RIVAROL : Que pensez-vous du résultat des législatives avec une victoire du RN au premier tour et sa défaite cuisante au second ?
Yvan BENEDETTI : Largement vainqueur en voix et largement perdant en nombre de députés, tel est le paradoxe de cette élection. Ce résultat n’est pas pour nous une surprise. J’avais écrit après les européennes et à l’annonce de la dissolution de l’Assemblée dite nationale : « Le bateau France file tout droit dans la tempête. Quel que soit le résultat des législatives, scrutin majoritaire à deux tours totalement différent d’une élection européenne proportionnelle à un tour, les institutions ne permettront pas de mener une politique de rupture qui, seule, pourrait rétablir la France ». Nul besoin d’être devin pour comprendre qu’il est difficile de concourir et de gagner dans un jeu électoral dont vous ne maîtrisez pas la règle. Vos adversaires ont l’avantage du terrain. Le délai très court entre les européennes et les législatives a favorisé les partis institutionnels, notamment dans le choix des candidats. D’autant plus que vos adversaires ne se privent pas de tricher et qu’à mesure que le temps passe, le pourcentage d’électeurs issus de l’immigration augmente. Ils constituent les bataillons de réserve électoraux du régime.
L’autre aspect de cette séquence électorale, c’est la grande faculté qu’a le système pour se régénérer. Le parti socialiste a ressuscité. Les Républicains n’ont pas disparu du paysage politique malgré la scission de son président, se payant même le luxe de négocier des places à l’Assemblée avec la Macronie qui, même si elle a perdu sa majorité relative, fait mieux que résister. La règle en matière électorale a été édictée par Charles Maurras : « l’élection est conservatrice ». Jordan Bardella et Marion Maréchal avaient vendu à leurs électeurs la possibilité d’un changement de majorité à Bruxelles ; résultat, Ursula von der Leyen a été reconduite à la tête de la Commission européenne. Et le RN avait fait campagne sur la nomination de Bardella à Matignon ; résultat, Yaël Braun-Pivet a été réélue au perchoir et pour l’heure Gabriel Attal est toujours Premier ministre. Comme dans le film le Guépard de Visconti et le livre de Lampedusa : « Il faut que tout change pour que rien ne change. » Les périodes électorales s’accompagnent toujours de leur cortège d’hystérie. Je conseille toujours, notamment à mes proches et à mes amis, de suivre une cure de désintoxication de démocratie élective. Il faut savoir raison garder en la matière et toujours se remémorer que l’urne n’est pas le saint graal.

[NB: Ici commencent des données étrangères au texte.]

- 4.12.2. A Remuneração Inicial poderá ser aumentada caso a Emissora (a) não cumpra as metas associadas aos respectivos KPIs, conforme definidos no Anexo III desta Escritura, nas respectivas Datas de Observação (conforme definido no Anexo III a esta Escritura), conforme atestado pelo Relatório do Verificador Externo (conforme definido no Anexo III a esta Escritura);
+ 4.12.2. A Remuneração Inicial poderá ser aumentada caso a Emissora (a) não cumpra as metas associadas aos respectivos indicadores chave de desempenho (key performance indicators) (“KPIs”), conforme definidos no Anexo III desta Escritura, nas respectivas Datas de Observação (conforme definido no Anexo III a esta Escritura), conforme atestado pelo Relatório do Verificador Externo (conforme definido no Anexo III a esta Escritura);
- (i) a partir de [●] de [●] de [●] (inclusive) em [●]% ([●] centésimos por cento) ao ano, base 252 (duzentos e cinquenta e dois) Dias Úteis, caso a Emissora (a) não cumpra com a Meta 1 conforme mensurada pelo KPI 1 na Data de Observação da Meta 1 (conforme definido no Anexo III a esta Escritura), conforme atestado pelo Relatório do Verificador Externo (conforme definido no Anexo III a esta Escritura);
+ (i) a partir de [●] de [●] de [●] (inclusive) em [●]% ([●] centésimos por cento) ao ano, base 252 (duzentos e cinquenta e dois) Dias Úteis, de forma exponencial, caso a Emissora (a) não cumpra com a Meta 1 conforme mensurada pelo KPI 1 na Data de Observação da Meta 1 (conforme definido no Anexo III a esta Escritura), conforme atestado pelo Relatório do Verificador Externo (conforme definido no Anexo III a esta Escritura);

R. : La situation politique n’est-elle pas paradoxale car, d’un côté on apprend qu’Edouard Philippe dîne secrètement avec Marine Le Pen chez le macroniste Thierry Solère et que le ministre de la Défense, Sébastien Lecornu, dîne au même endroit avec Jordan Bardella quelques jours seulement après la dissolution de l’Assemblée et, de l’autre côté, le RN, malgré sa quête de dédiabolisation, est victime au second tour d’un efficace cordon sanitaire, ainsi d’ailleurs qu’au Palais- Bourbon où il n’a obtenu, contrairement à 2022, aucun poste à responsabilité. Comment analysez-vous cela ?
Y. B. : Les nationalistes savent qu’en France, comme dans tout le bloc occidental, la politique est un théâtre de marionnettes et qu’il faut se rendre dans les coulisses pour comprendre qui dirige. Dans ce jeu de dupes, chacun joue son rôle, avec d’un côté les bons et de l’autre les méchants. A part l’extrême gauche, tous, dans ce petit monde, ont plutôt des intérêts à défendre que de réelles convictions. Ils fréquentent les mêmes lieux de débauche, portent les mêmes costards et pratiquent les mêmes éléments de langage appris auprès des mêmes communicants des mêmes agences de communication. Lors du débat très médiatique des européennes où Jordan Bardella était confronté à la macroniste Valérie Hayer, il a été relevé que le candidat du Rassemblement national avait à de nombreuses reprises utilisé des formules qui étaient celles d’Emmanuel Macron dans le débat de l’entre-deux tours de la présidentielle d’avril 2022 contre Marine Le Pen. Côté pile, on s’étripe, côté face, on se fait des mamours, comme entre la mélenchoniste Manon Aubry qui fait une accolade tout sourire à Ursula von der Leyen tout juste réélue ; ou entre François Ruffin et Emmanuel Macron qui s’étaient entendus en amont au téléphone pour un bon coup de communication sur le dos des travailleurs d’Ecopla… Mais dans ce petit monde, la concurrence des places et des responsabilités est féroce. C’est un des moteurs du Front républicain qui fait par exemple que Gérald Darmanin a été réélu avec les voix de la France Insoumise.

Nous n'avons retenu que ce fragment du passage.